A small experimental reactor of this kind, the socalled AVR reactor in Juelich, is described in the journal "Atomwirtschaft," 1966, No. 5, on pages 218 to 271. Another pebble-bed reactor of this kind, the so-called THTR reactor in Uentrop, is described in "Atomwirtschaft" of May 1971, on pages 235 to 246. On page 237, reference is made, as a desirable further development of these two reactors, to the so-called Otto Program (once through, then out), in which the fuel elements travel through the core only once from the top to the bottom. In this program, however, the fuel elements of the first core would have to have differently enriched uranium for immediate operation at full load, according to their position in the core, but the fuel elements which need to be refilled according to the burnup can have the same enrichment. The fuel elements withdrawn from the core would then be burned up and could be removed from circulation. The charging in operation and the withdrawal arrangement could then be kept very simple, as the reshuffling of the core and the measurement of the burnup could be eliminated. Appropriate investigations are being carried out at the Nuclear Research Facility Juelich. The further advantages of this Otto Program are described in detail in the German Offenlegungsschrift 21 23 894.

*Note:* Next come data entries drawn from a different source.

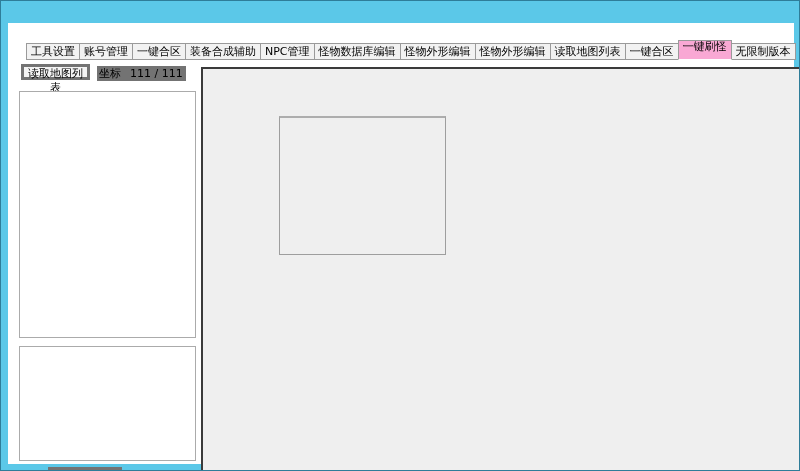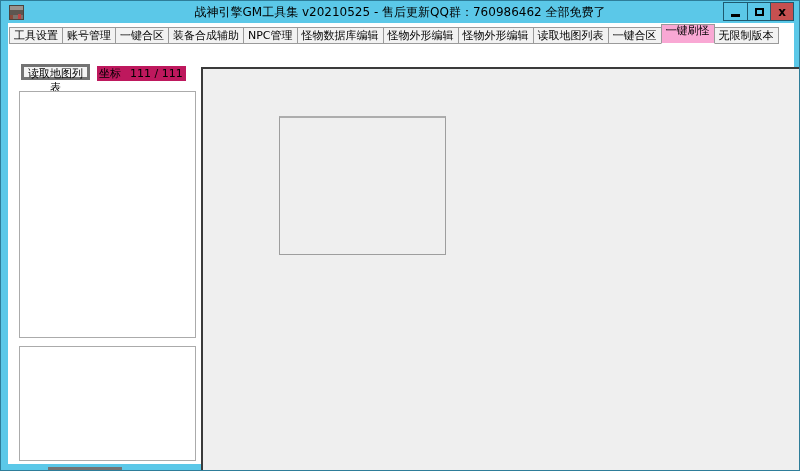--- a/index.html
+++ b/index.html
@@ -105,21 +105,6 @@
 
 <div class="window">
 
-  <div class="titlebar">
-    <div class="app-icon"></div>
-    <div class="title-text">战神引擎GM工具集 v20210525 - 售后更新QQ群：760986462 全部免费了</div>
-    <div class="caption-buttons">
-      <div class="cap-btn">
-        <span class="glyph-min"></span>
-      </div>
-      <div class="cap-btn">
-        <span class="glyph-max"></span>
-      </div>
-      <div class="cap-btn close">
-        <span class="glyph-close">x</span>
-      </div>
-    </div>
-  </div>
 
   <div class="client">
 

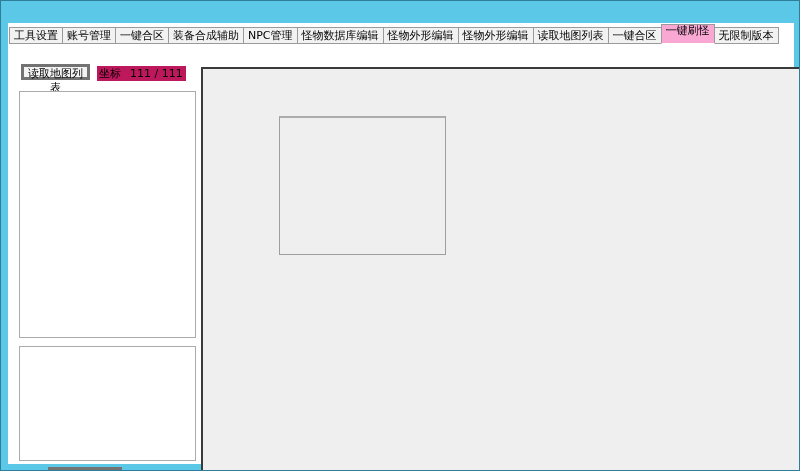--- a/index.html
+++ b/index.html
@@ -55,7 +55,7 @@
   }
   
   .tabstrip{
-    position:absolute;left:1px;top:1px;right:0;height:20px;
+    position:absolute;left:18px;top:1px;right:0;height:36px;
     display:flex;align-items:flex-end;white-space:nowrap;
   }
   .tab{

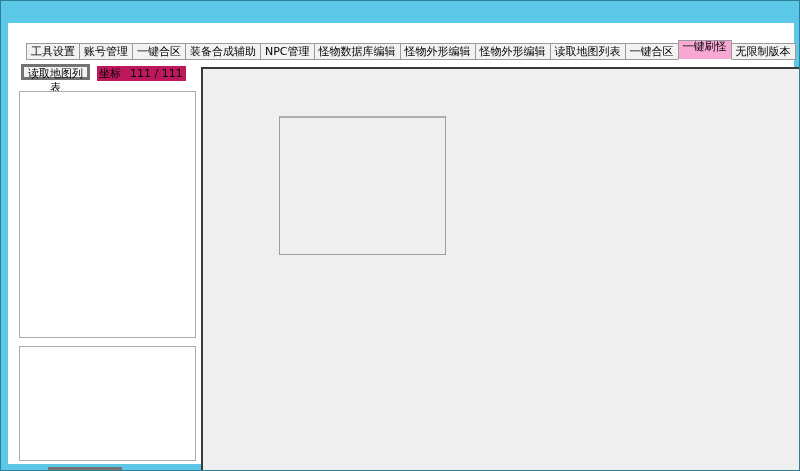--- a/index.html
+++ b/index.html
@@ -79,7 +79,7 @@
   .btn-show-spawn{left:40px;top:444px;width:74px;height:17px;line-height:15px;}
   .coord-box{
     position:absolute;left:89px;top:43px;width:89px;height:15px;
-    background:#be185d;font-size:11px;line-height:15px;color:#000;
+    background:#737373;font-size:11px;line-height:15px;color:#000;
     display:flex;gap:9px;padding-left:2px;white-space:nowrap;
   }
   .listbox{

The AVR as well as the THTR reactor have a container forming a cylindrical core which in its lower part changes into a funnel at whose lower tip a discharge arrangement for the fuel spheres is located. The experiments with such a single, central discharge arrangement, however, have shown so far that the desired Otto Program cannot be realized by this discharge arrangement alone in a manner that makes sense from a core-technology point of view. With continuous withdrawal of the fuel spheres with a mean velocity, relative to the core cross section, of about 0.5 cm/d, the velocity of the spheres is about six times greater in the central region of the core than in the outer zones. One would therefore either have to be satisfied with less burnup for the fuel spheres in the central region of the reactor, or these spheres would have to be fed back into the reactor from the top, abandoning thereby the essential advantages of the so-called Otto Program, i.e., burnup which is uniform over the cross section. In order to improve the uniform withdrawal of the spheres over the core cross section, it has already been attempted to arrange in the lower part of the core three or more withdrawal arrangements, several of which are always arranged on a radius. Apart from the fact that the number of these sphere withdrawal devices cannot be increased arbitrarily, because these withdrawal devices cause a considerable expenditure of means design-wise and therefore, substantial costs, tests in that direction have shown that increasing the number of withdrawal devices still does not ensure the desired uniform flow of the spheres.